Uncle Sam Wants His Share

I'd like to sell one mutual fund and buy another. Will there be any penalties or tax implications?

QUESTION: I want to sell one mutual fund and use the money to buy another. What process do I need to follow? Will there be penalties or tax implications?

ANSWER: If you've got a profit in a mutual fund held in a taxable account, selling shares will indeed be a taxable event, says Don Cassidy, senior research analyst at investment-research firm Lipper. But whether or not you'll be smacked with a penalty to boot depends on the share class you hold and how long you've been invested in the fund.

First, let's discuss taxes. As you probably know, mutual-fund shareholders are hit with taxes in two different ways. First, they pay annual tax bills on the net profits mutual-fund managers realize each year. By law, mutual funds must pass on nearly all of their realized gains and losses to shareholders in the form of annual distributions, says Cassidy. These distributions can include capital gains as well as dividend and interest payments. (Tax-efficient mutual funds try to reduce their annual tax liability by offsetting gains with losses.)

Assuming your investment in the fund was profitable, you'll also pay taxes when you sell your fund shares. Don't worry -- you aren't being taxed twice. In this case, you're paying taxes on the gains in the portfolio that were not yet realized by the portfolio manager. To calculate your taxes here, you'll have to determine the cost basis for the sold shares. Your fund company may be able to provide this information to you, but that's not always the case, so be prepared to crunch the numbers yourself, says Todd Trubey, a mutual-fund analyst with investment-research Morningstar. If all of the shares were acquired in one block, that won't be too difficult. Once you sell, just add the cost of the shares at the time you bought, and then add back all capital-gains distributions to the cost basis (if reinvested over the years), since you've already paid tax on them.

If you've bought shares of the mutual fund at different times, however, and don't plan to sell all of your shares at once, you can choose from four different ways to calculate your cost basis -- and you need to pay attention here, because choosing the best method could save you a lot of money. The trick is to make your decision before you sell, as you'll need to specify which method should be used. If possible, ask your broker for a report on all of the transactions and charges on your account, says Cassidy. If you work with an accountant, he or she should then be able to tell you which method will be most beneficial.

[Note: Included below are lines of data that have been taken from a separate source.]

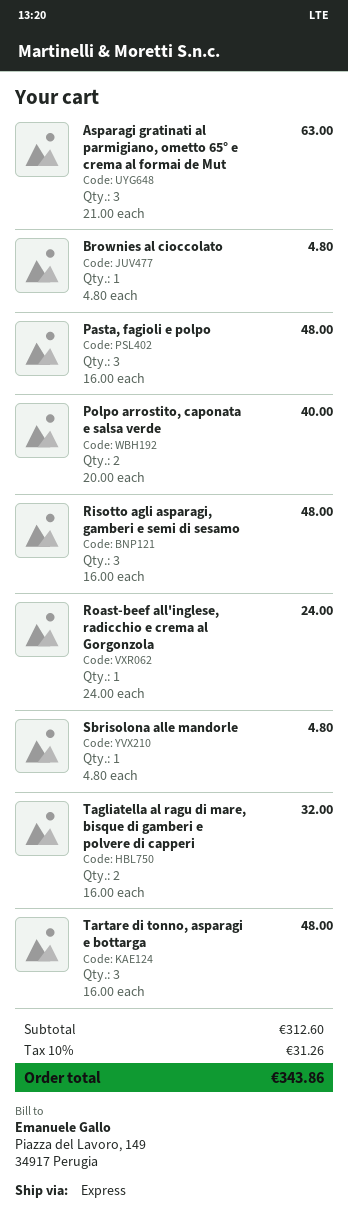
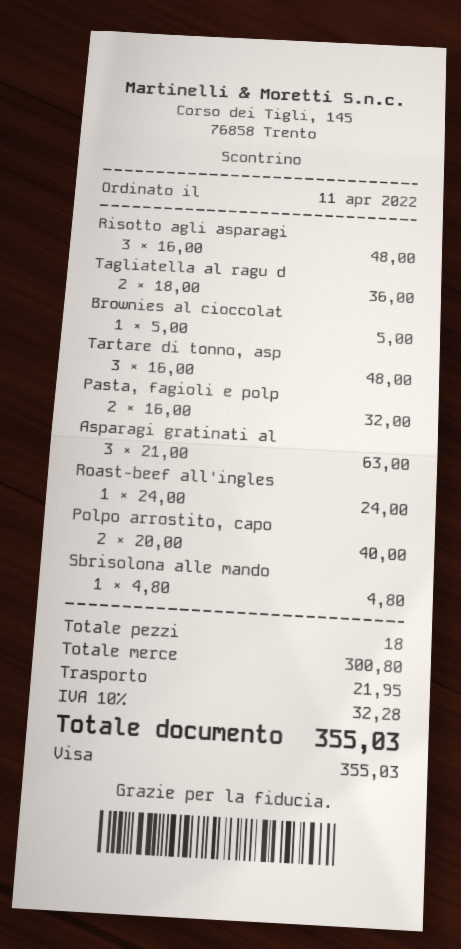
Brownies al cioccolato: 1 x 4.80 = 4.80 -> 1 x 5.00 = 5.00
Pasta, fagioli e polpo: 3 x 16.00 = 48.00 -> 2 x 16.00 = 32.00
Tagliatella al ragu di mare, bisque di gamberi e polvere di capperi: 2 x 16.00 = 32.00 -> 2 x 18.00 = 36.00
subtotal: 312.60 -> 300.80
shipping: none -> 21.95
tax: 10% = 31.26 -> 10% = 32.28
total: 343.86 -> 355.03

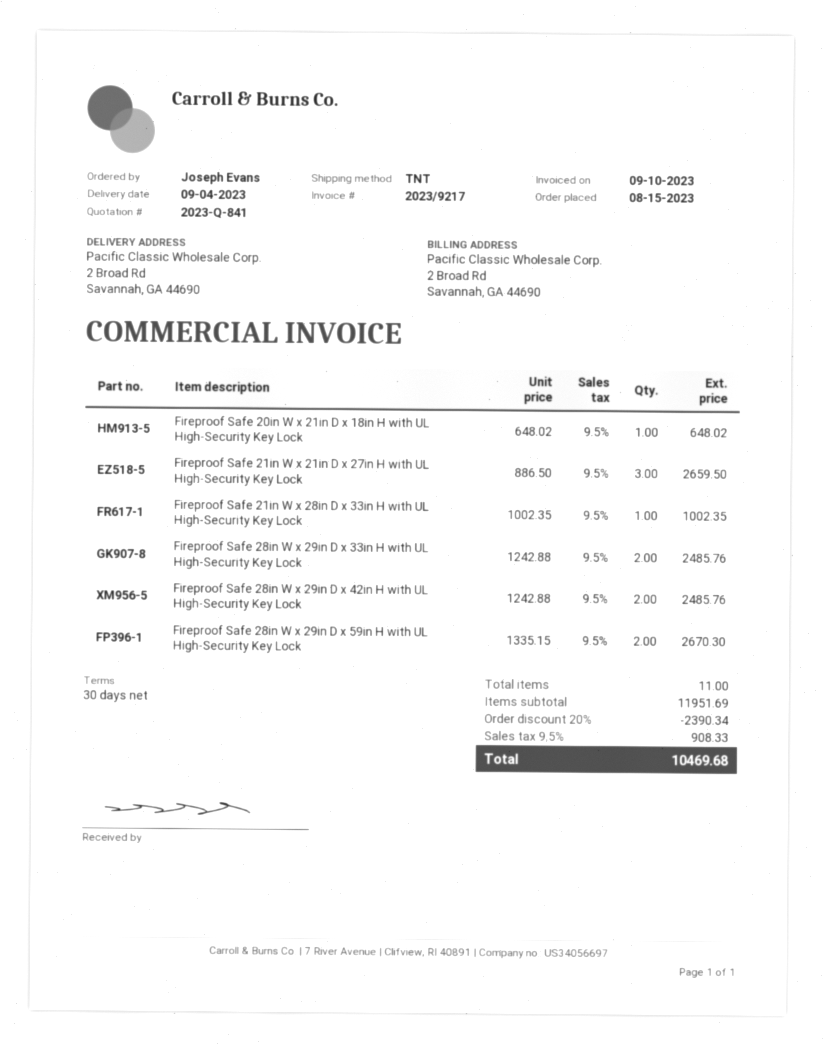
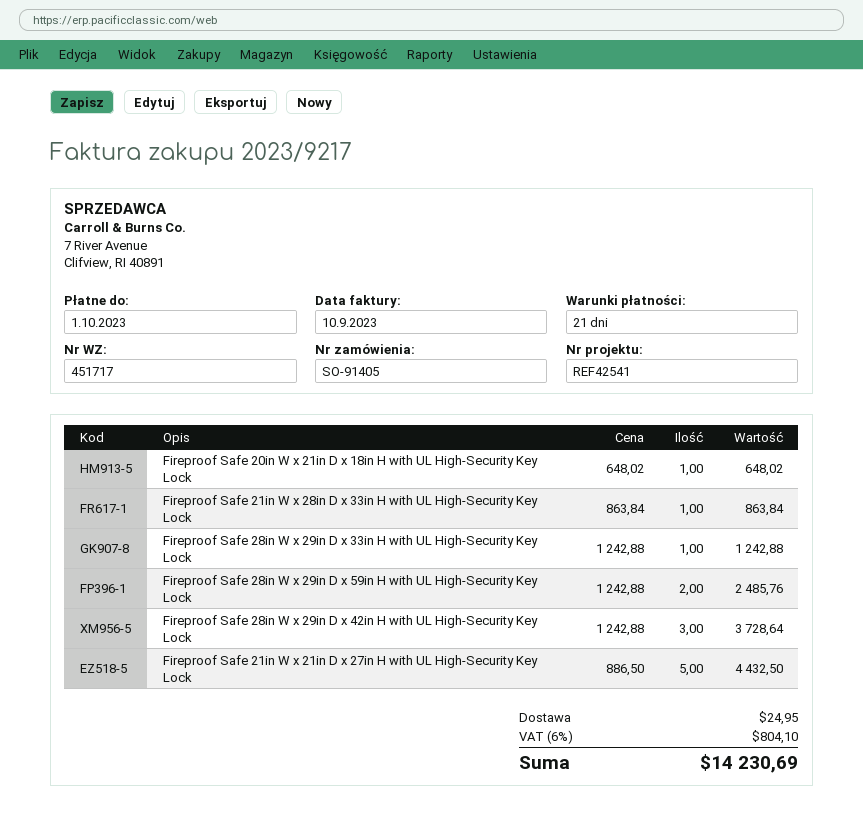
payment terms: 30 days -> 21 days
Fireproof Safe 21in W x 21in D x 27in H with UL High-Security Key Lock: 3 x 886.50 = 2659.50 -> 5 x 886.50 = 4432.50
Fireproof Safe 21in W x 28in D x 33in H with UL High-Security Key Lock: 1 x 1002.35 = 1002.35 -> 1 x 863.84 = 863.84
Fireproof Safe 28in W x 29in D x 33in H with UL High-Security Key Lock: 2 x 1242.88 = 2485.76 -> 1 x 1242.88 = 1242.88
Fireproof Safe 28in W x 29in D x 42in H with UL High-Security Key Lock: 2 x 1242.88 = 2485.76 -> 3 x 1242.88 = 3728.64
Fireproof Safe 28in W x 29in D x 59in H with UL High-Security Key Lock: 2 x 1335.15 = 2670.30 -> 2 x 1242.88 = 2485.76
discount: 20% = 2390.34 -> none
shipping: none -> 24.95
tax: 9.5% = 908.33 -> 6% = 804.10
total: 10469.68 -> 14230.69

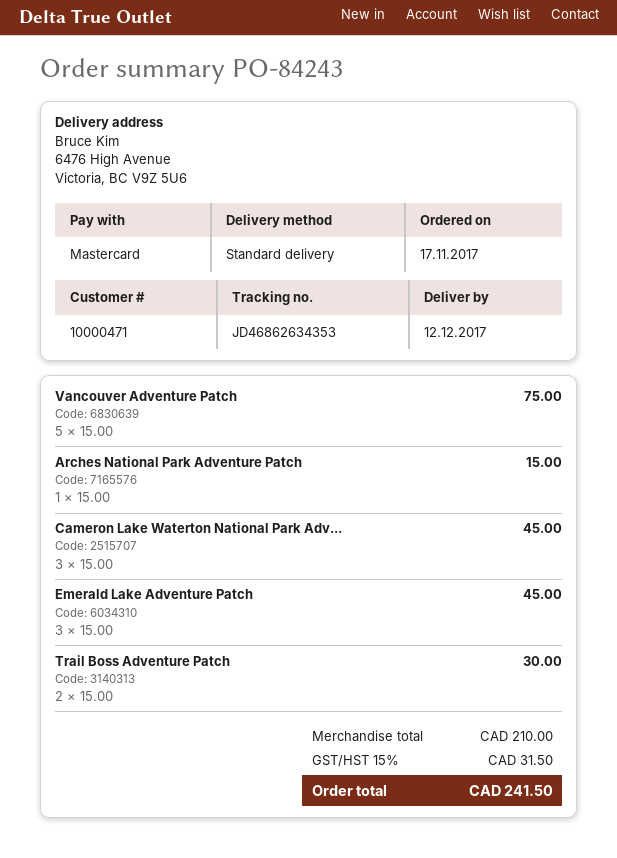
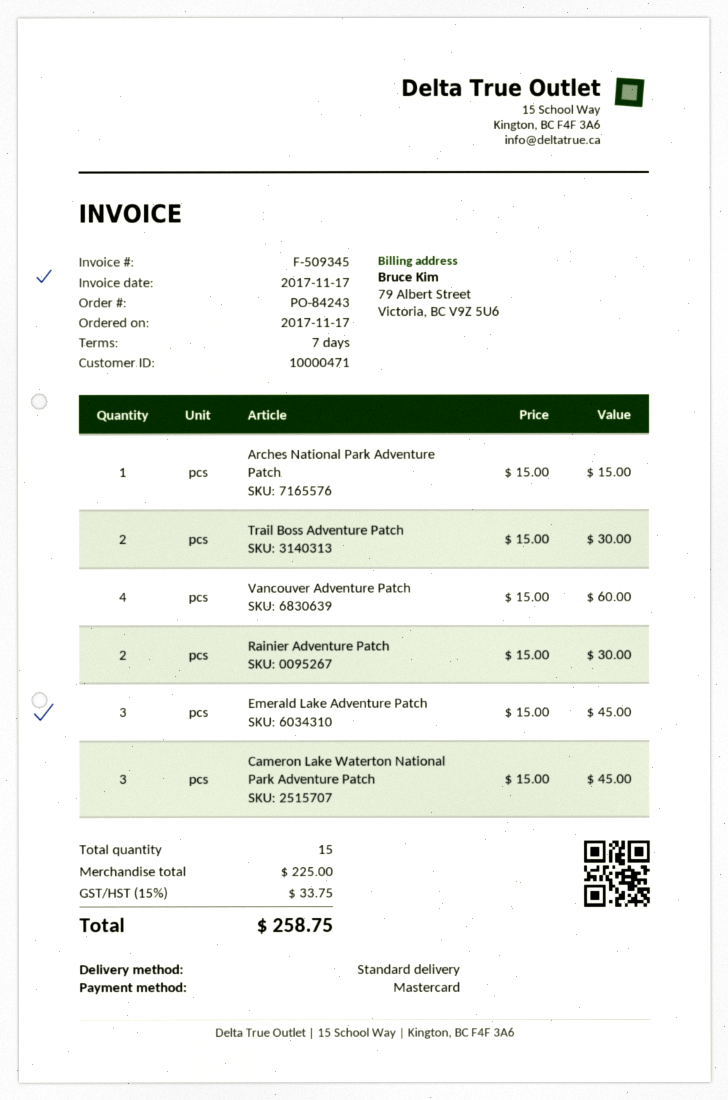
Vancouver Adventure Patch: 5 x 15.00 = 75.00 -> 4 x 15.00 = 60.00
Rainier Adventure Patch: none -> 2 x 15.00 = 30.00
subtotal: 210.00 -> 225.00
tax: 15% = 31.50 -> 15% = 33.75
total: 241.50 -> 258.75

So what are your options? Well, first there's the "first-in, first-out" method, or FIFO, which assumes that the shares you sell first are the ones you bought first. Next, the "specific ID" method requires you to specify exactly which block of shares you want to sell. With the "single-category average basis" method, you just take the average cost-basis of all your shares. And with the "double-category average basis" method you have to separate your shares into two pools, with your long-term holdings (more than 12 months) in one and the short-term ones in another. Then you can choose which pool to sell from.

Keep in mind that you can offset your capital-gains hit by selling some of your loser funds, suggests Morningstar's Trubey. And no matter what, make sure you've held the fund for at least a year, so that you avoid short-term capital gains, which are taxed at ordinary income rates, Trubey says. Long-term capital gains, on the other hand, are taxed at only 15%.

Now let's move on to penalties. If you're selling a fund at a loss, one penalty you need to watch out for is the dreaded wash-sale rule, which disallows capital losses if you sell and buy the same security within 31 days before or after the sale. Fortunately, with mutual funds this isn't very likely, explains Cassidy, since you'd have to immediately buy the same fund or one that's identical to the one you sold. (The only situation where things get murky is with index funds, because they normally hold the same shares as the index they follow.)

Aside from that, the only other penalty you may incur is if you hold a fund that carries a back-end load. Back-end loads, which are typical for Class B shares, usually start at 5% to 7% if you sell the fund within a year of buying it, and go down by 1% each year until they disappear. So the longer you hold a back-end load fund, the lower the sales commission you must pay. Owners of front-end or level load funds (Class A and Class C shares, respectively) and no-load funds don't pay a fee when they sell.

One final note: We've assumed for this answer that you're holding a fund in a taxable account. If, however, the fund is held in a tax-advantaged account like an IRA, selling one fund and buying another within the account won't trigger any tax hit or penalties. On the other hand, a nonqualified withdrawal could make you subject to both.